Born Backwards by Tanya Olson
reviewed by Lauren Mantis
Olson’s third poetry collection reckons with her choice—as a queer outcast in the 1980’s south—to leave her mother and her home. This choice to leave is one that many queer southerners still struggle with, including myself—a recent lesbian, red-state migrant from North Carolina to Oregon.
Olson’s poems untangle the complex feeling of missing places and people that have hurt us, and explore how we can return to these places with forgiveness for others and for ourselves.
Throughout the book, Olson calls on the historic pairing of the queer with the monstrous, focusing on how the monster is made through relationship—with the mother/other, and with the self—and how the monster has the potential to be unmade through the same relationships. In a reference to Shelly’s Frankenstein, Olson explains that “The story tells of a creation / that tries to destroy its creator / The book ends when the monster / vows to leave the one who made him.”
It would be easy to read this book through the lenses of grief and nostalgia— for Olson’s mother, for the southern culture that she had to leave, and for the depoliticization of queer counterculture as it becomes mainstream—but Olson tells us that nostalgia is not her intention. Rather, she means to “Stitch together a story / that explains me to me.”

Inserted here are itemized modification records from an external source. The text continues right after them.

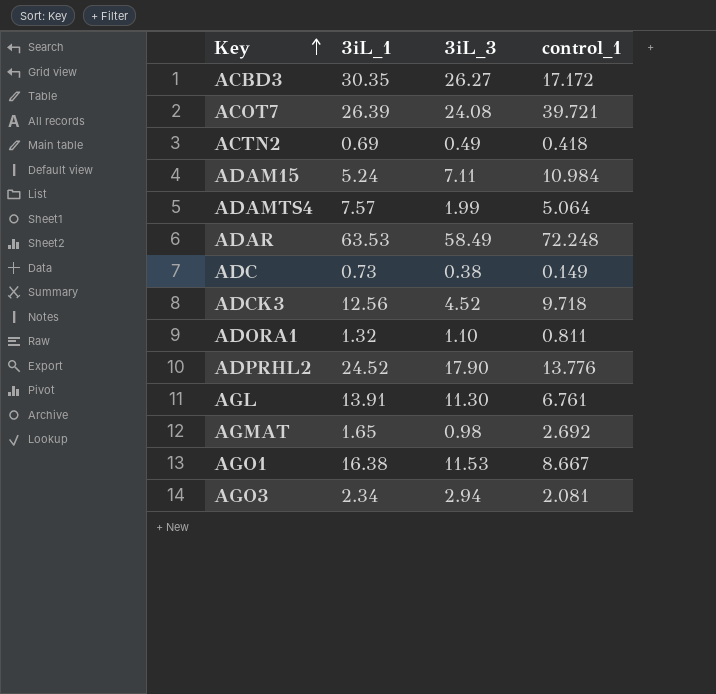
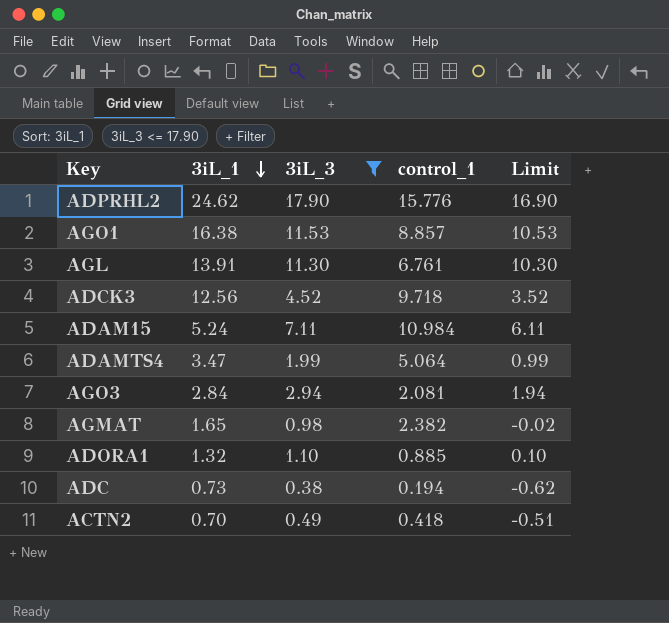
filter: none -> 3iL_3 <= 17.90
row order: Key ascending -> 3iL_1 descending
column Limit | formula: none -> [3iL_3] - 1
ADPRHL2 | 3iL_1: 24.52 -> 24.62
ADPRHL2 | control_1: 13.776 -> 15.776
AGO1 | control_1: 8.667 -> 8.857
ADAMTS4 | 3iL_1: 7.57 -> 3.47
AGO3 | 3iL_1: 2.34 -> 2.84
AGMAT | control_1: 2.692 -> 2.382
ADORA1 | control_1: 0.811 -> 0.885
ADC | control_1: 0.149 -> 0.194
ACTN2 | 3iL_1: 0.69 -> 0.70

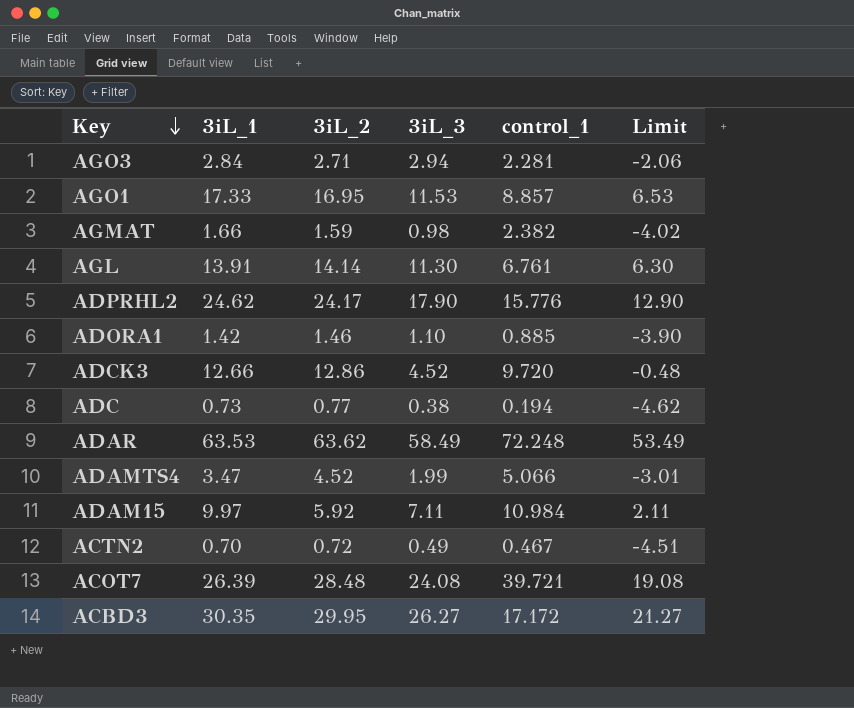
filter: 3iL_3 <= 17.90 -> none
row order: 3iL_1 descending -> Key descending
column 3iL_2 | position: none -> 3
column Limit | formula: [3iL_3] - 1 -> [3iL_3] - 5
AGO3 | control_1: 2.081 -> 2.281
AGO1 | 3iL_1: 16.38 -> 17.33
AGMAT | 3iL_1: 1.65 -> 1.66
ADORA1 | 3iL_1: 1.32 -> 1.42
ADCK3 | 3iL_1: 12.56 -> 12.66
ADCK3 | control_1: 9.718 -> 9.720
ADAMTS4 | control_1: 5.064 -> 5.066
ADAM15 | 3iL_1: 5.24 -> 9.97
ACTN2 | control_1: 0.418 -> 0.467

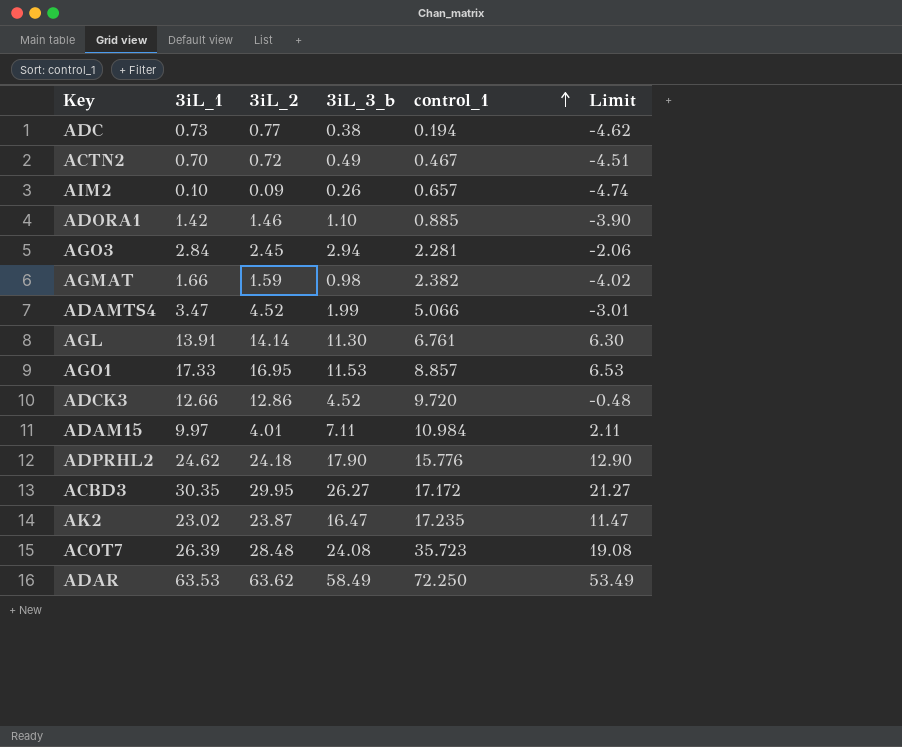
row order: Key descending -> control_1 ascending
column name: 3iL_3 -> 3iL_3_b
row AIM2: none -> 0.10 | 0.09 | 0.26 | 0.657 | -4.74
AGO3 | 3iL_2: 2.71 -> 2.45
ADAM15 | 3iL_2: 5.92 -> 4.01
ADPRHL2 | 3iL_2: 24.17 -> 24.18
row AK2: none -> 23.02 | 23.87 | 16.47 | 17.235 | 11.47
ACOT7 | control_1: 39.721 -> 35.723
ADAR | control_1: 72.248 -> 72.250

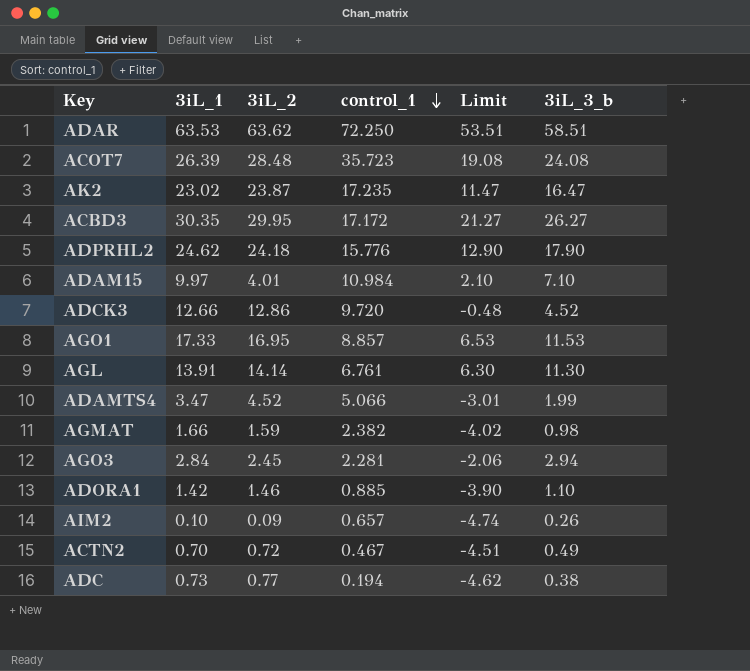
row order: control_1 ascending -> control_1 descending
column 3iL_3_b | position: 4 -> 6
ADAR | Limit: 53.49 -> 53.51
ADAR | 3iL_3_b: 58.49 -> 58.51
ADAM15 | Limit: 2.11 -> 2.10
ADAM15 | 3iL_3_b: 7.11 -> 7.10

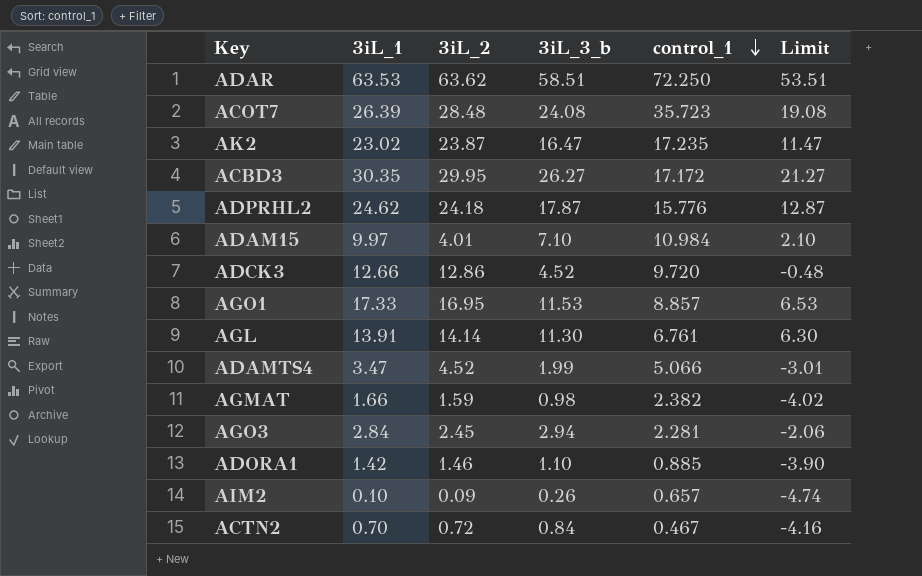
column 3iL_3_b | position: 6 -> 4
row ADC: 0.73 | 0.77 | 0.194 | -4.62 | 0.38 -> none
ADPRHL2 | 3iL_3_b: 17.90 -> 17.87
ADPRHL2 | Limit: 12.90 -> 12.87
ACTN2 | 3iL_3_b: 0.49 -> 0.84
ACTN2 | Limit: -4.51 -> -4.16

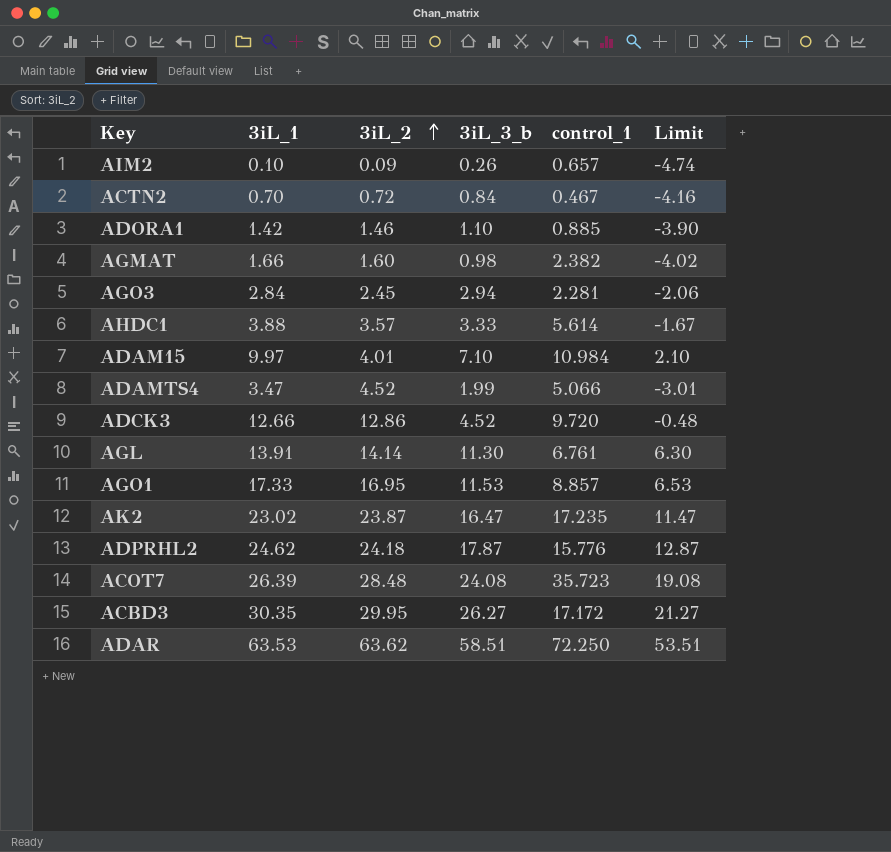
row order: control_1 descending -> 3iL_2 ascending
AGMAT | 3iL_2: 1.59 -> 1.60
row AHDC1: none -> 3.88 | 3.57 | 3.33 | 5.614 | -1.67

Reimagining the past and the future is a way Olson finds peace in the present. She avoids turning her mother into a monster, as Olson’s mother did to her because of her queerness. Instead, Olson contextualizes the pain of rejection that she felt from her mother, and reframes this pain in a way that recognizes her mother’s full humanity. Olson says, “The worst thing she said is not / the most important thing about her / Hurt is not what I remember.”
Olson empathizes with her mother, imagining she was afraid for her daughter, and then goes on to imagine a future in which her mother had lived longer—long enough to potentially change her mind about Olson’s queerness, and recognize the full humanity of her daughter.
Hope—as a sincere belief in the human capacity for change—sings through these pages.